**INPUT RECORDS:**
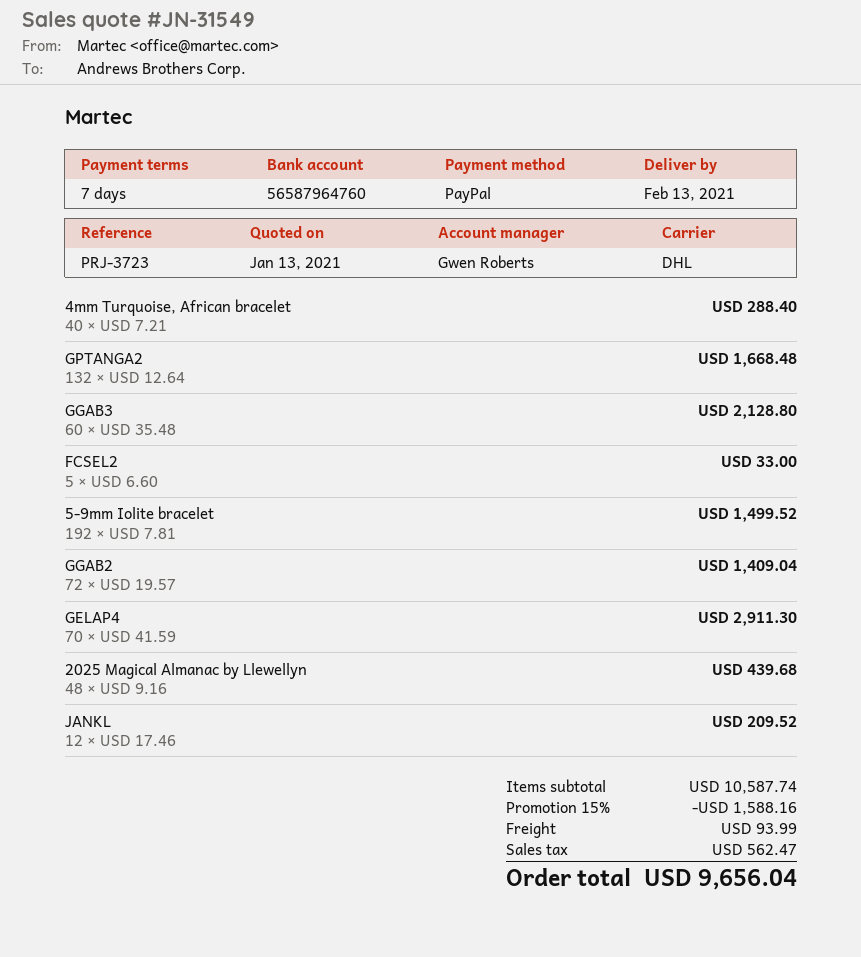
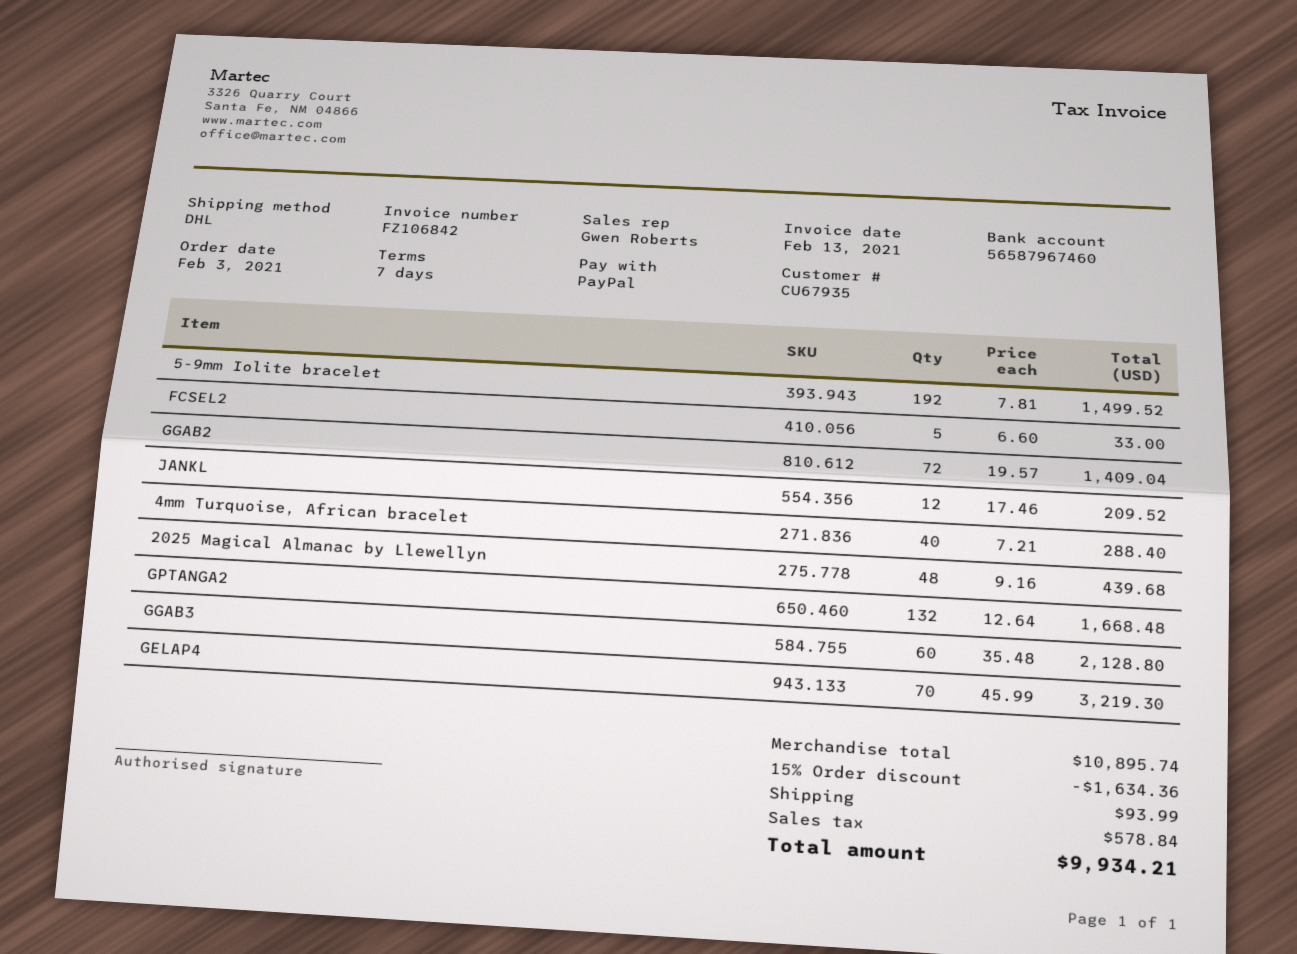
bank account: 56587964760 -> 56587967460
GELAP4: 70 x 41.59 = 2911.30 -> 70 x 45.99 = 3219.30
subtotal: 10587.74 -> 10895.74
discount: 15% = 1588.16 -> 15% = 1634.36
tax: 562.47 -> 578.84
total: 9656.04 -> 9934.21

**ABOUT THIS EXERCISE:** Write the records above out again exactly, with no pictures in your copy.

**RESULT FOR THIS EXERCISE:**
bank account: 56587964760 -> 56587967460
GELAP4: 70 x 41.59 = 2911.30 -> 70 x 45.99 = 3219.30
subtotal: 10587.74 -> 10895.74
discount: 15% = 1588.16 -> 15% = 1634.36
tax: 562.47 -> 578.84
total: 9656.04 -> 9934.21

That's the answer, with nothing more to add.